There were always goodies to be had at Grandma’s. Always. She could make anything.

She lived up the road from us. And for those of you unfamiliar with my father’s house (and why would you not be), this was about a quarter of a mile away.

Both of my parents worked and so Grandma was the one who would watch us when we got home from school. My sister and I were the oldest grandchildren and we selfishly had her all to ourselves for many years.

Grandma found most things funny. And she had a laugh to prove it. Big open-mouthed and loud with delight. She never held back. Her laugh would tumble out to tackle you with its hearty, “Ha! Ha!” She was the only person I have ever met who actually made those words when she was laughing. Nobody was immune to it. Nor to the twinkle of mischief she would sprout in her eyes.

One thing Grandma was known for was taking horrible pictures. It’s true. Her mouth was always twitching. Waiting to erupt into laughter. This resulted in almost every picture she ever took ending in a crooked half smile. And then the giggles would burst forth and more pictures would have to be taken. I think this is the very reason she refused to ever get a “real” camera. Within her cluttered purse there was always one or two disposable yellow contraptions. I never can see one and not think of her.

She made my childhood an adventure.

There was not a play I did not see, a museum we did not wander, or a summer day not spent swimming. Afterwards we would indulge in grape juice and sliced cheese. And nothing ever did taste as good as that.

Growing up on a honey farm offered treats most kids never have. A snack would be a spoonful of fresh honey. She kept vials of pollen in jars nestled between a crazy supply of miniature salt and pepper shakers, and if we were good, we could have a teeny tiny bit on a spoon. Pollen. It tastes like dried-honey-powdered-sugar-mixed-with-sunshine-and-earth.

And because of her, I know this.

And because of her, I crave this.

She grew butterflies from cocoons, ordered long before the fancy kits my children would become accustomed to. She raised silk worms just so we could watch them grow and weave their threads all over her containers. The surfaces in her home were always littered with science projects. Jars filled with seashells, rocks or bugs. Even her piano was not immune to the biological mayhem.
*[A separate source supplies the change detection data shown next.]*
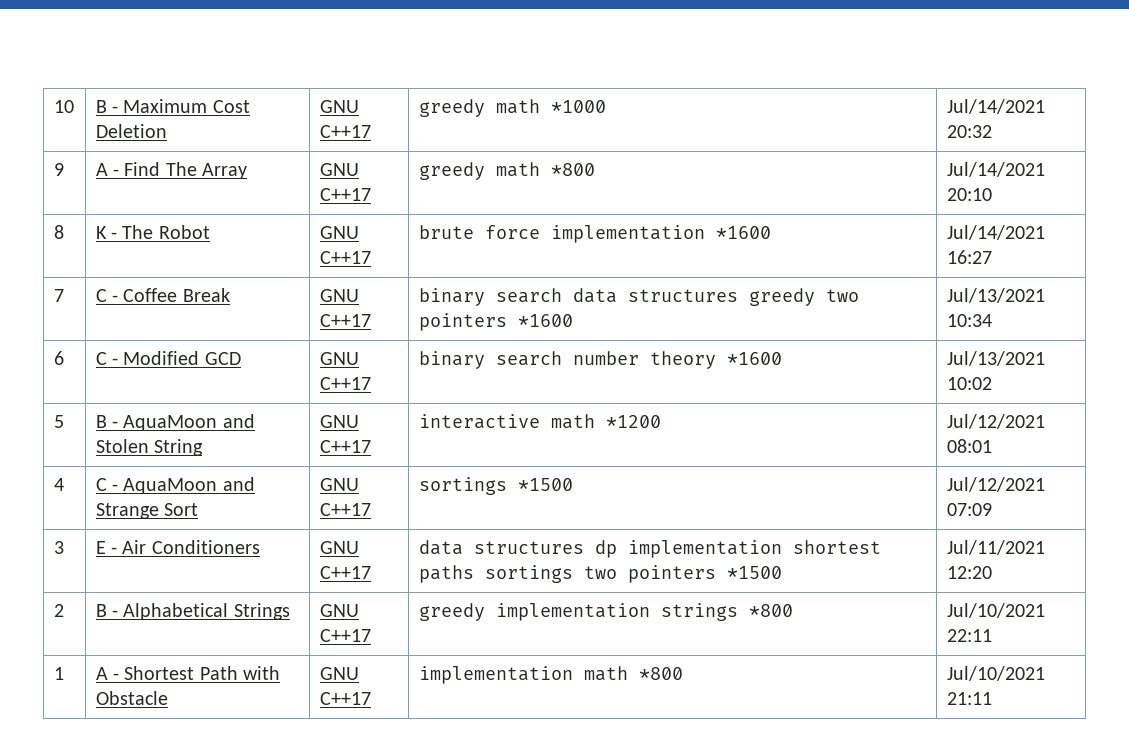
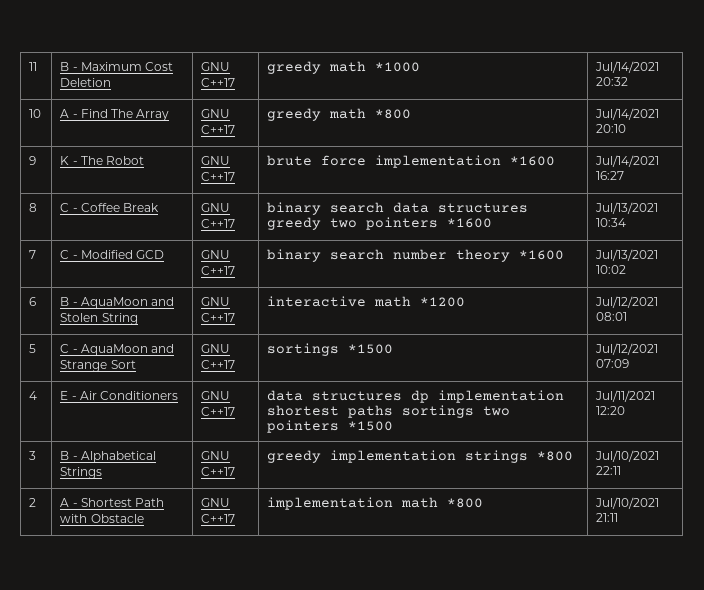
[53,100,74,113] 10 -> [29,62,38,71] 11
[53,163,64,176] 9 -> [29,109,42,118] 10
[53,225,64,239] 8 -> [29,156,37,165] 9
[53,289,64,302] 7 -> [29,203,38,212] 8
[53,351,64,365] 6 -> [29,250,37,259] 7
[53,415,64,428] 5 -> [29,297,37,306] 6
[53,478,64,491] 4 -> [29,344,37,353] 5
[53,541,64,554] 3 -> [29,391,38,400] 4
[53,604,64,617] 2 -> [29,451,37,460] 3
[53,667,64,680] 1 -> [29,498,37,507] 2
And brainteasers. There was not a brainteaser that my grandma did not own. She always wanted our minds to be working. Learning. Puzzling something out. My son loved to go there and sit on her floor, playing with her collection of devices. It was no wonder she raised three valedictorians.

Grandma sewed most of our clothes growing up. Once there were many grandchildren and she could not sew it all, each of us was given one special pair of pajamas to be cherished instead.

In the summertime, she would take me with her to the fabric store to pick out a pattern and material. I would work on a new sewing project during every summer break. Although, I cannot remember finishing a single one (shocking). I did, however, learn some rudimentary sewing skills that I still use to this day.

Every night for her ended in a relaxing bath. She slept with piles of books in her bed. Not next to, but in. Because she never knew which land she might want to visit. Or which story she wished to attend.

The woman was not all sugar. She was spice, too. Feisty as there ever was. But in a good way. In a way that we all wish we could be.

If you went to out to dinner with Grandma, you knew you would always get dessert. Sometimes before dinner. But you would always get it, because it was her favorite.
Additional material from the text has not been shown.